So the general strategy seems clear: we should not mix the mean-field self-energy with the embedding self-energies. The former should be viewed as a special type of (ω-independent) term in the Hamiltonian, and should hence be incorporated as a parametric model that depends on a parameter ρ.

Note: for bounded systems we do have the option, if we so wish, to add a Hartree-Fock (even a more sophisticated ω-dependent interaction self-energy) using attach on all sites. The general approach proposed below can also be specialized to do this, using in this case an attach(parametric_model) syntax.
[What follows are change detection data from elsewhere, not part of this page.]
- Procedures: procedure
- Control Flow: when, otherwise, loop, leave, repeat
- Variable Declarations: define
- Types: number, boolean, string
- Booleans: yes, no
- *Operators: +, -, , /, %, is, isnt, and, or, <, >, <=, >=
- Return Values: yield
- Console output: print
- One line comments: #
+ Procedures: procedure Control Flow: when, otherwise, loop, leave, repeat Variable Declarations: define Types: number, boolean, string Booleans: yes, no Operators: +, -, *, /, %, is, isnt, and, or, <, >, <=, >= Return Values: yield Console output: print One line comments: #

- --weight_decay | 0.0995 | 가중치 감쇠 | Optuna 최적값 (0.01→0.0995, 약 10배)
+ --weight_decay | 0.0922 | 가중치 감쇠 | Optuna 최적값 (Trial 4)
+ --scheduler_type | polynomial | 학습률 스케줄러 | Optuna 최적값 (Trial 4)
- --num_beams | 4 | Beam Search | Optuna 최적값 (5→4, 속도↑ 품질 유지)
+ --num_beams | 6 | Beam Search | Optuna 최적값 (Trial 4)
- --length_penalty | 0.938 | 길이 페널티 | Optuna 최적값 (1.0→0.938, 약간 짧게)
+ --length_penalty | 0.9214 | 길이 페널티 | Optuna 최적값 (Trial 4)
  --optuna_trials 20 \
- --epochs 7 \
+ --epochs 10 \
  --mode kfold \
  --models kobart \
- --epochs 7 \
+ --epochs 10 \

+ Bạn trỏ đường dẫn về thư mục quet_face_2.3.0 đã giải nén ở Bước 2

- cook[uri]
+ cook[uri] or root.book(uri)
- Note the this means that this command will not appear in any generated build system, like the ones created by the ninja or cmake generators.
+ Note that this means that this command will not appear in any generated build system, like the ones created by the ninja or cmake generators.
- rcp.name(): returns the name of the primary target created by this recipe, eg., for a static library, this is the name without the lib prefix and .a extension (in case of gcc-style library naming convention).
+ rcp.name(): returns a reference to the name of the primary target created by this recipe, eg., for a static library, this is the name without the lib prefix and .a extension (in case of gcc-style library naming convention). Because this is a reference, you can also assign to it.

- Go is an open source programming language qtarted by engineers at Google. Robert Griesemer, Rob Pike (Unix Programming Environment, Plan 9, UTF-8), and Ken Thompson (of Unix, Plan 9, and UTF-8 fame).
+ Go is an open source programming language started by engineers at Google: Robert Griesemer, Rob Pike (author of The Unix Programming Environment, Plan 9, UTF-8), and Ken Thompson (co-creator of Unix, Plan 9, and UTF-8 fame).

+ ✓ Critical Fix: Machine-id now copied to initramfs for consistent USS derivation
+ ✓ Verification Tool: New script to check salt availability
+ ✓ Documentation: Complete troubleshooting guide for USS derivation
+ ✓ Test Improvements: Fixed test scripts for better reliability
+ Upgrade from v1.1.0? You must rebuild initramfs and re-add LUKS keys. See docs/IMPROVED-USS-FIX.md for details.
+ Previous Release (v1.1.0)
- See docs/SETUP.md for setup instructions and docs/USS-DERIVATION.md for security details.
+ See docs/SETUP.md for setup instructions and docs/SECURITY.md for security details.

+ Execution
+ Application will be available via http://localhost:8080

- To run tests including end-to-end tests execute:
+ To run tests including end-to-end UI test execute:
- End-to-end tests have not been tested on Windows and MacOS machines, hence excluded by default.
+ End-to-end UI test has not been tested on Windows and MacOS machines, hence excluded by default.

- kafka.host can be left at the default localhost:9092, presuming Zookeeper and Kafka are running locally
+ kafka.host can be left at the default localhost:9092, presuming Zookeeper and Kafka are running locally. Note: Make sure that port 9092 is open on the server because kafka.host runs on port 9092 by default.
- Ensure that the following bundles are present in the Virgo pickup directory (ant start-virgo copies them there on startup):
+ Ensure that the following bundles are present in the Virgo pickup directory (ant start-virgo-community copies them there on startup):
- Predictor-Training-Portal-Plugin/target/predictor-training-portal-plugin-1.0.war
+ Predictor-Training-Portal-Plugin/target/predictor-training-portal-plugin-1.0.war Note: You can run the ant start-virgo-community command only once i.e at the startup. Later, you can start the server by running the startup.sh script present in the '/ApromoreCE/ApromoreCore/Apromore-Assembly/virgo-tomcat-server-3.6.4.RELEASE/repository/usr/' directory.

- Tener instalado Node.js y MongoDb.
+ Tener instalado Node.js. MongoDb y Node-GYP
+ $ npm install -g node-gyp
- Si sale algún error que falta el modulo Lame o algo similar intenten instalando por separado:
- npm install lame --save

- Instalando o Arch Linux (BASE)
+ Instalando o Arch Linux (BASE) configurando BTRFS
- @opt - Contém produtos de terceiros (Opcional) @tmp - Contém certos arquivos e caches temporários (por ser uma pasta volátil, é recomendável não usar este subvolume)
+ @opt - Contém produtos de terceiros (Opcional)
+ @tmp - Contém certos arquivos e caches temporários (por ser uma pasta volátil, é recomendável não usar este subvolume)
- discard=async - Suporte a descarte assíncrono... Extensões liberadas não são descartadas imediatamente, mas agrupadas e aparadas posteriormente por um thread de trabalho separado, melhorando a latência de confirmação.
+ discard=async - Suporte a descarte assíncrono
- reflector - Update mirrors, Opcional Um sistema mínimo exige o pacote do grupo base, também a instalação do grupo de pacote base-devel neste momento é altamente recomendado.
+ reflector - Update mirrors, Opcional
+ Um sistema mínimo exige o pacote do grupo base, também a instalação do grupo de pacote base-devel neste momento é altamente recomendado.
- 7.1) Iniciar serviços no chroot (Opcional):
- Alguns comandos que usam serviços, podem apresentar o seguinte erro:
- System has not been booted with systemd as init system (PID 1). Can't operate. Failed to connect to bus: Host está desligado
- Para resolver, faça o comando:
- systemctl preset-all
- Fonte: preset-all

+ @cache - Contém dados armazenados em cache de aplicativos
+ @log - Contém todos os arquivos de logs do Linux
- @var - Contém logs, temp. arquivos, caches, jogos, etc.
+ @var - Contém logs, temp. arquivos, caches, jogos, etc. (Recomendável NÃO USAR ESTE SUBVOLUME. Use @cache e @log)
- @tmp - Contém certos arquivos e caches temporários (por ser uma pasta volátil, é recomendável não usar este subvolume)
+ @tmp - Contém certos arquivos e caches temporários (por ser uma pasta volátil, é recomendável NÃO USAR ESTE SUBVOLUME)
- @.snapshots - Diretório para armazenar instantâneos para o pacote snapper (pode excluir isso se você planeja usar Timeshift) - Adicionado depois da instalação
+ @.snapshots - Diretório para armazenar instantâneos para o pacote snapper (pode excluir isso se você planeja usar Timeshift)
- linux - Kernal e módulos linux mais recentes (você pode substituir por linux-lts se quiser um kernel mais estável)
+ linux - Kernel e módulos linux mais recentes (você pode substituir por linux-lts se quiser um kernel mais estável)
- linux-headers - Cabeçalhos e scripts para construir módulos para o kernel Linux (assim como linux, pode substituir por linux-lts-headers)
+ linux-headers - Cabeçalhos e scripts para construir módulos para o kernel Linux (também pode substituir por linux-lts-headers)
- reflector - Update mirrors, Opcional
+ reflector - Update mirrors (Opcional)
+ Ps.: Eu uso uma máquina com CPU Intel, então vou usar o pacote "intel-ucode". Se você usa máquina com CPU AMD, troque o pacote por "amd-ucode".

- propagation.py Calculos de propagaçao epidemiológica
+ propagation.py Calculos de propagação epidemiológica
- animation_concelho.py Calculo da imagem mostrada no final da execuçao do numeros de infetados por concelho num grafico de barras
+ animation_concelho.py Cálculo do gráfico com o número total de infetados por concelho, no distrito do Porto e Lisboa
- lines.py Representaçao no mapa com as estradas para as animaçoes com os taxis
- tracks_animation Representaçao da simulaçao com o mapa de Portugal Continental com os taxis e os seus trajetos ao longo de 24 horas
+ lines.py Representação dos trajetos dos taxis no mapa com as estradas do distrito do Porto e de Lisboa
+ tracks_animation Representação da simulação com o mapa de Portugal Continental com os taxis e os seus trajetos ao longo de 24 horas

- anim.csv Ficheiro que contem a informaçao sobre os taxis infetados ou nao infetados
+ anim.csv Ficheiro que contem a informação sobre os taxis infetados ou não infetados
Mean field as a parametric model

So, imagine we define a ParametricHamiltonian h with a mean field like this

gs(h) = greenfunction(h, solver = some_solver)[region = some_region]
ρs(h) = density(gs(h); kBT = 0, µ = 0)
mean_field = @onsite((r; ρ) -> HartreeFock(ρ,V,K)(r)) + @hopping((r, dr; ρ) -> HartreeFock(ρ,V,K)(r, dr), range = max_Fock_range)
h = hamiltonian(some_lattice, some_model + mean_field)

Then, h would have a parameter ρ, and we could perhaps do h0 = h(; ρ = 0) to get the Hamiltonian without the mean field, use it to obtain ρ0 = ρs(h0), and then do h1 = h(; ρ = ρ0) and so on, until convergence.

There is a crucial problem with the above idea: HatreeFock(ρ,V,K) cannot be defined as a function purely of r and dr, because ρ is actually a matrix over sites in some_region, not position. So HartreeFock should be a function of site indices, a possibility that we explicitly avoided when designing TightbindingModels. So now we see that we need to extend support to allow site indexing in models. This need was also anticipated when considering how to approach #4, so doing this now could ease addressing Wannier90 interfaces.

The proposed syntax for indexing in models is the following

mean_field = @onsite([i; ρ] -> HartreeFock(ρ,V,K)[i]) + @hopping([i,j,dn; ρ) -> HartreeFock(ρ,V,K)[i,j,dn])

The syntax [i; kw...] -> ... is not valid Julia syntax, but it is parseable, so it can be transformed by the @onsite and @hopping macros into a new type of AbstractParametricTerm which we may call IndexedOnsite and IndexedHopping, which wrap an index function (i; kw...) -> ... or (i,j,dn; kw...) -> ... instead. The difference with a normal ParametricOnsite and ParametricHopping is that when calling applyterms on them, we will evaluate the wrapped function with indices instead of positions.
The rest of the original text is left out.